Depression, anxiety may decrease chances of sustained MDA in psoriatic arthritis
medwireNews: Depression and anxiety are linked to a decreased likelihood of achieving sustained minimal disease activity (MDA) in people with psoriatic arthritis (PsA), Canadian researchers report.
Based on their findings, Vinod Chandran (University Health Network, Toronto, Ontario) and co-investigators believe that “[c]omprehensive management of PsA should therefore include measures for addressing anxiety and depression so that more patients achieve a state of MDA.”
Their prospective study included 743 people (mean age 50.2 years, 56% men) with PsA. Of these, 44.5% had depression or anxiety when defined as a score of 38 points or lower on the Mental Component Summary (MCS) score of the short form (SF)-36 questionnaire.
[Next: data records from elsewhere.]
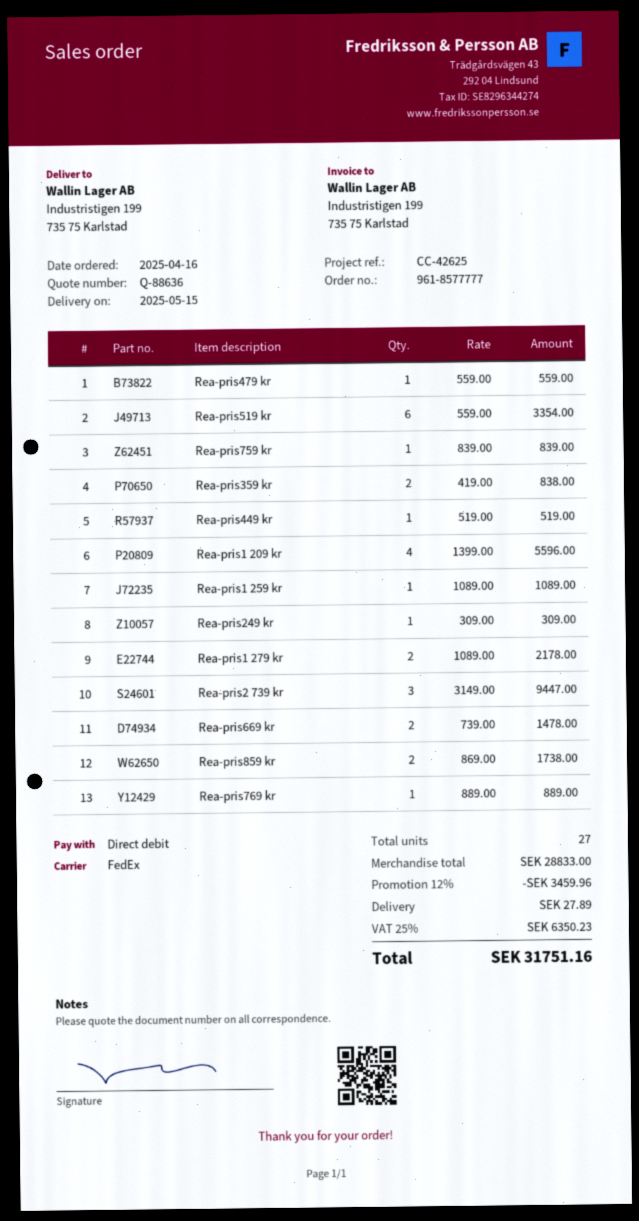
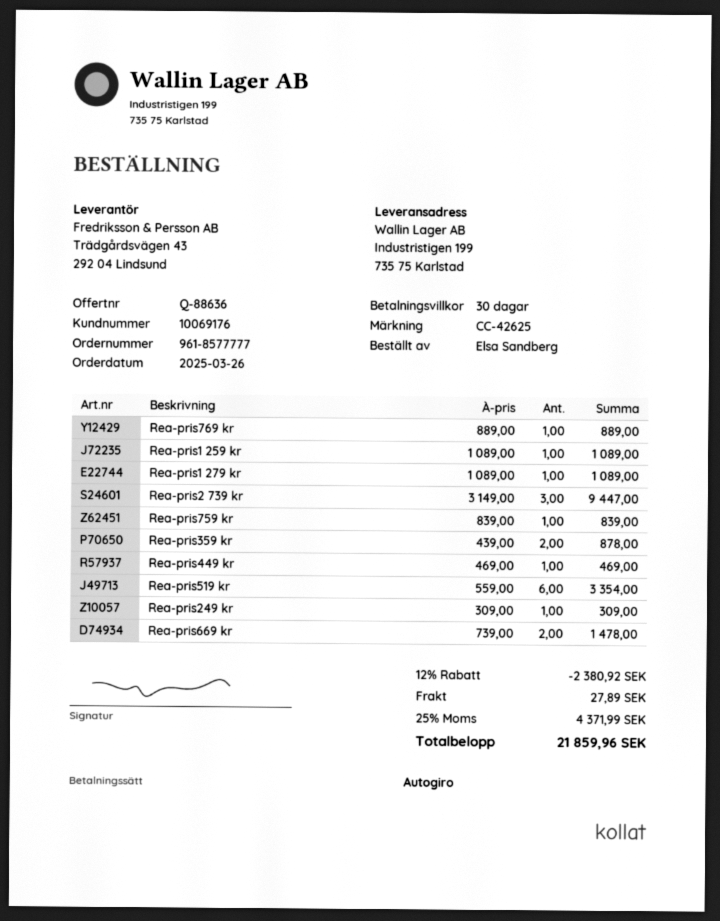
order date: 2025-04-16 -> 2025-03-26
Rea-pris479 kr: 1 x 559.00 = 559.00 -> none
Rea-pris359 kr: 2 x 419.00 = 838.00 -> 2 x 439.00 = 878.00
Rea-pris449 kr: 1 x 519.00 = 519.00 -> 1 x 469.00 = 469.00
Rea-pris1 209 kr: 4 x 1399.00 = 5596.00 -> none
Rea-pris1 279 kr: 2 x 1089.00 = 2178.00 -> 1 x 1089.00 = 1089.00
Rea-pris859 kr: 2 x 869.00 = 1738.00 -> none
discount: 12% = 3459.96 -> 12% = 2380.92
tax: 25% = 6350.23 -> 25% = 4371.99
total: 31751.16 -> 21859.96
The proportion was 49.0% when using a score of 56 points or lower on the Mental Health subscale of SF-36 and 28.4% according to a rheumatologist’s report of a diagnosis or treatment for depression or anxiety. Just under a third (31.0%) of participants met all three definitions.
The researchers report in Arthritis Care & Research that, between 2008 and 2017, 44.5% of patients failed to achieve MDA at two or more consecutive visits, with MDA defined as meeting five of the following seven criteria: a tender joint count, swollen joint count, or tender entheseal points score of 1 or lower; a PASI score of 1 or lower or Body Surface Area score of 3 or lower; a patient pain VAS score of 15 or lower; a patient global disease activity VAS score of 20 or lower; or a HAQ score of Health 0.5 or lower.
Chandran and team found that people who had depression or anxiety according to the SF-36 MCS criteria were a significant 70% less likely to achieve sustained MDA than those who had no depression or anxiety, after adjustment for potential confounders.
They were a significant 66% less likely to achieve sustained MDA when depression or anxiety were defined according to the SF-36 Mental Health subscale criteria and a significant 53% less likely when the rheumatologist’s report was used to determine depression or anxiety.
The investigators note that not applying formal psychiatric assessment and not including a specific anxiety or depression questionnaire were limitations of the study that meant they were “not able to distinguish if it was depression or anxiety or both that are associated with the outcome.”
They therefore conclude: “Future studies will need to confirm these findings and differentiate between anxiety disorder and depression using more definitive assessment of mental health status.”